The report said it charts how to execute the recent Tri-Service Maritime Strategy and it supersedes the previous Design 2.0 and informs the CNO’s annual guidance for the Program Objective memorandum (POM) and internal implementation framework. The Pentagon released the Tri-Service Maritime Strategy in December (Defense Daily, Dec. 17).
This plan also comes a month after the Navy released the long-delayed 30-year shipbuilding plan and Future Naval Force Structure document, which aim to outline naval modernization over the following decades (Defense Daily, Dec. 10).
Gilday emphasized the need to get delays and cost overruns under control because “I don’t mean to be dramatic, but I feel like if the Navy loses its head, if we go off course and we take our eyes off those things we need to focus on, I think we may not be able to recover in this century.”
“Based on the trajectory that the Chinese are on right now, and again, I don’t mean to be dramatic, I just sense that this is not a decade that we can afford to lose ground,” he continued.
Gilday pointed to the new Constellation-class frigate with the right shipbuilding approach. The competition required a proven parent design rather than a new ship hull designed from scratch.
He said decoupling new technology development from building ships, as done in the frigate, is “critical to making the future fleet a reality.”
Compared to the long-delayed and heavily criticized Littoral Combat Ships, Gilday said the frigate program designed program of record systems in the baseline and provided margins to insert future technology when it is tested and ready. The lead frigate is expected to join the fleet by the summer of 2026.
Gilday said this approach directs the Navy to move from further upgrading DDG-51 destroyers and instead developing a follow-on DDG destroyer.
After 30 years upgrades “there is simply not enough space in the Arleigh Burke-class to accommodate future warfighting capabilities that we need.”
To that end, the CNO said he recently approved redesignating this DDG Next ship as DDG(X).
“Consistent with its future mission. DDG(X) will have the space, weight and power to incorporate future capabilities that pack a punch over its entire lifetime.”
Gilday argued in the future the shipyard-Navy-industry team will have to work together closely to deliver platforms like the DDG(X) and new frigate on time.
“Those have to be our SpaceX projects in this decade. We have to get them right, we cannot afford to have delays, we cannot afford to have big mistakes, we can’t afford to have cost overruns, we really have to deliver those on time, on budget and with the type of capabilities that work the first time.”
“So that’s going to take a partnership as well. Design-right your build. And so I ask industry to really roll their sleeves and help us there,” Gilday continued.
Gilday and his navigation plan also argues that “to remain ahead of our competitors, we will divest ourselves of legacy capabilities that no longer bring sufficient lethality to the fight.”
This includes the first four experimental LCS hulls, legacy cruisers, and legacy Dock Landing Ships.

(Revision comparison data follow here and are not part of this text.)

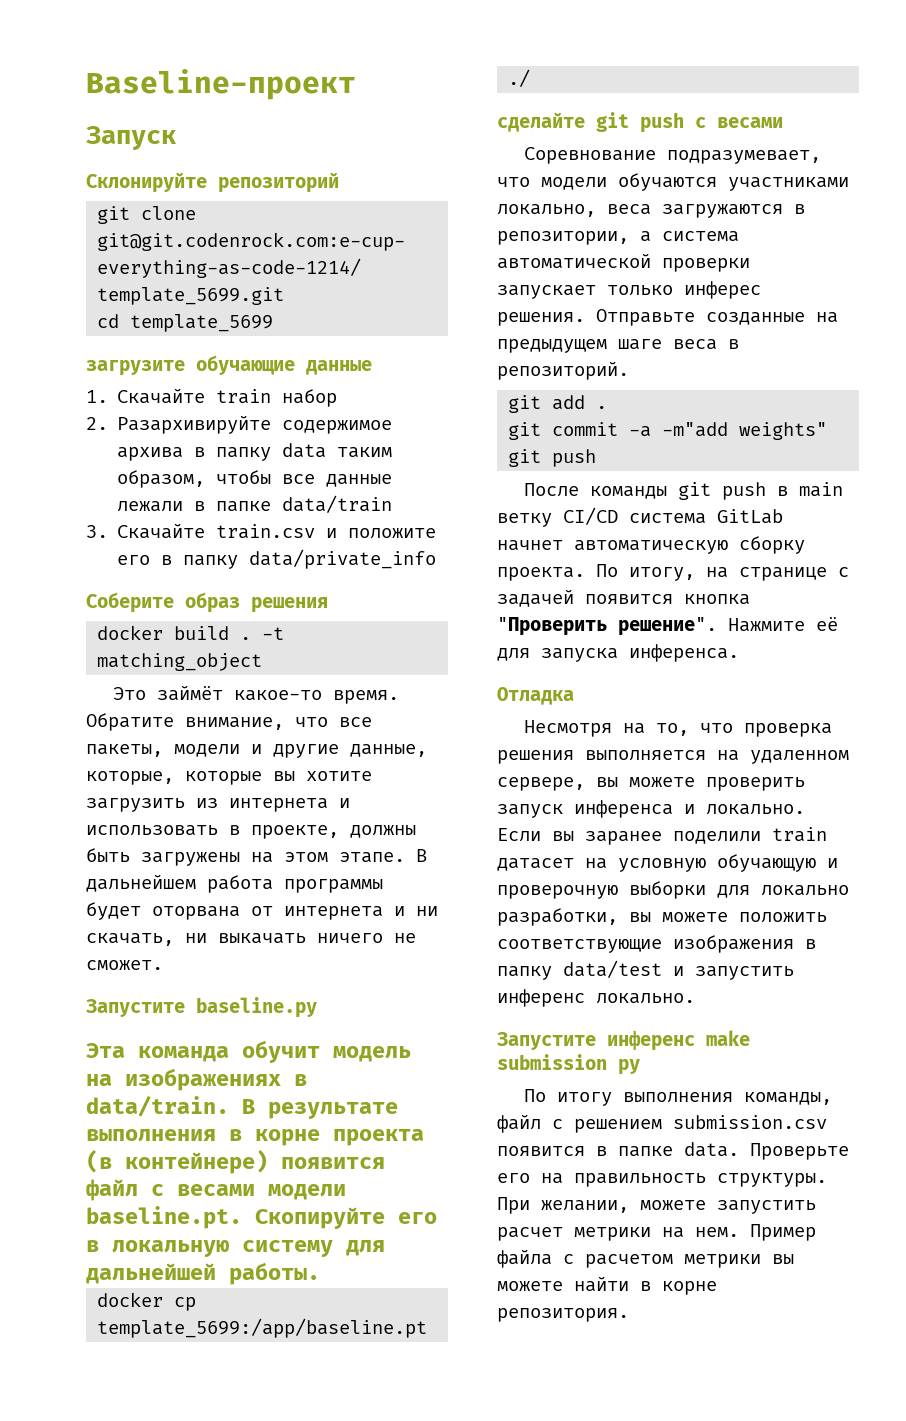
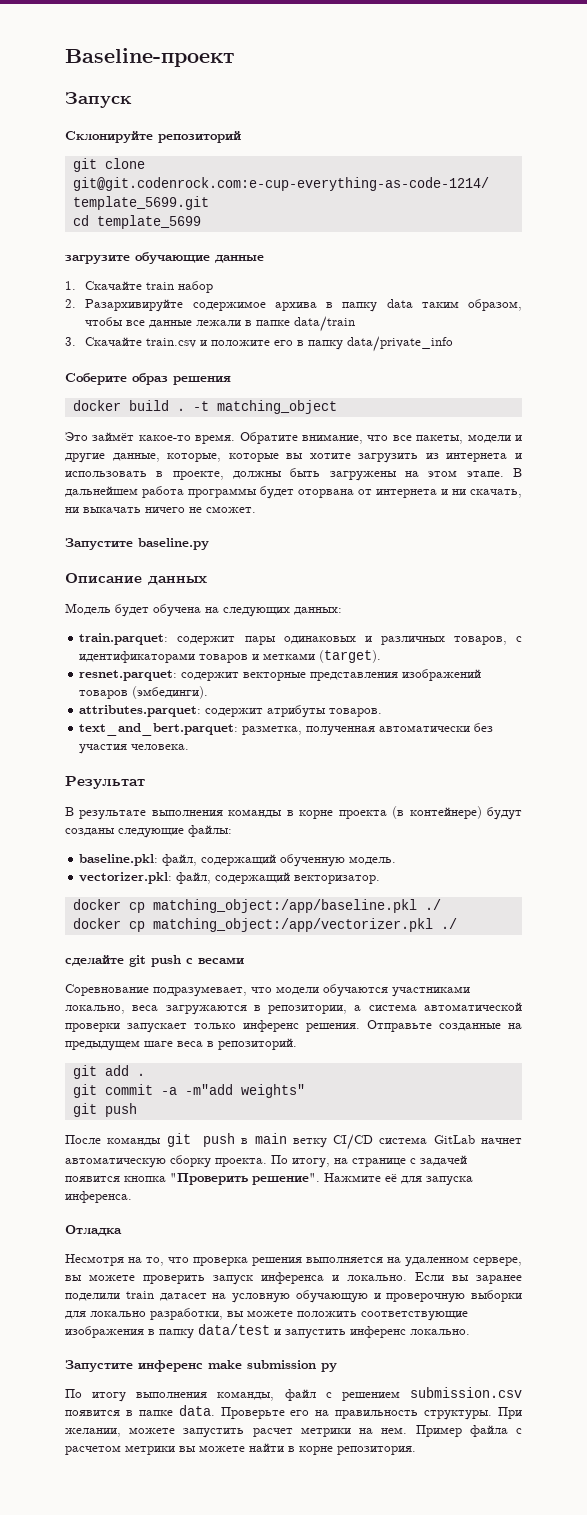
- Эта команда обучит модель на изображениях в data/train. В результате выполнения в корне проекта (в контейнере) появится файл с весами модели baseline.pt. Скопируйте его в локальную систему для дальнейшей работы.
- docker cp template_5699:/app/baseline.pt ./
+ Описание данных
+ Модель будет обучена на следующих данных:
+ train.parquet: содержит пары одинаковых и различных товаров, с идентификаторами товаров и метками (target).
+ resnet.parquet: содержит векторные представления изображений товаров (эмбединги).
+ attributes.parquet: содержит атрибуты товаров.
+ text_and_bert.parquet: разметка, полученная автоматически без участия человека.
+ Результат
+ В результате выполнения команды в корне проекта (в контейнере) будут созданы следующие файлы:
+ baseline.pkl: файл, содержащий обученную модель.
+ vectorizer.pkl: файл, содержащий векторизатор.
+ docker cp matching_object:/app/baseline.pkl ./
+ docker cp matching_object:/app/vectorizer.pkl ./
- Соревнование подразумевает, что модели обучаются участниками локально, веса загружаются в репозитории, а система автоматической проверки запускает только инферес решения.
+ Соревнование подразумевает, что модели обучаются участниками локально, веса загружаются в репозитории, а система автоматической проверки запускает только инференс решения.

Last year, the CNO previously argued retiring the first LCSs would save the service $2 billion in upgrading them to the level of the rest of the LCS fleet (Defense Daily, March 9, 2020).
The Navy’s fiscal year 2021 budget request planned to decommission the first four LCSs, noting they serve only as training and test assets currently.(Defense Daily, Feb. 10, 2020).
However, Congress pushed back against this move with House authorizers inserting measures to the defense bill to restrict the Navy from retiring the third and fourth Littoral Combat Ships until the Secretary of the Navy submits a certification that each mission module designed for the LCS has completed all operational tests (Defense Daily, June 23, 2020).
Similarly, House appropriators prohibited using funds to decommission LCSs and directed a report on what upgrades would be needed for the ships to effectively conduct operations (Defense Daily, July 10, 2020).
During his talk, Gilday also said divestment includes “transferring non-core Navy missions like Aegis Ashore to our ground forces. Our sailors have put years of exceptional service in these platforms, but pivoting to the future requires tough choices.”
The Navy currently operates one Aegis Ashore facility in Romania with another under construction and delayed in Poland. Japan planned to buy two for itself but canceled them last year.
Gilday argued this plan “reflects what I really believe. Even if a budget-constrained environment, prioritization will be important. And we’ll make trades and decide where we’re going to fine-tune investments but we’re going to fine-tune them in accordance with the navigation plan.”
“I go back to thing one, which was control of the sea and power projection. I’ve got to buy stuff and make investments and develop concepts that are going to put is in a better position with respect to those two mission areas.”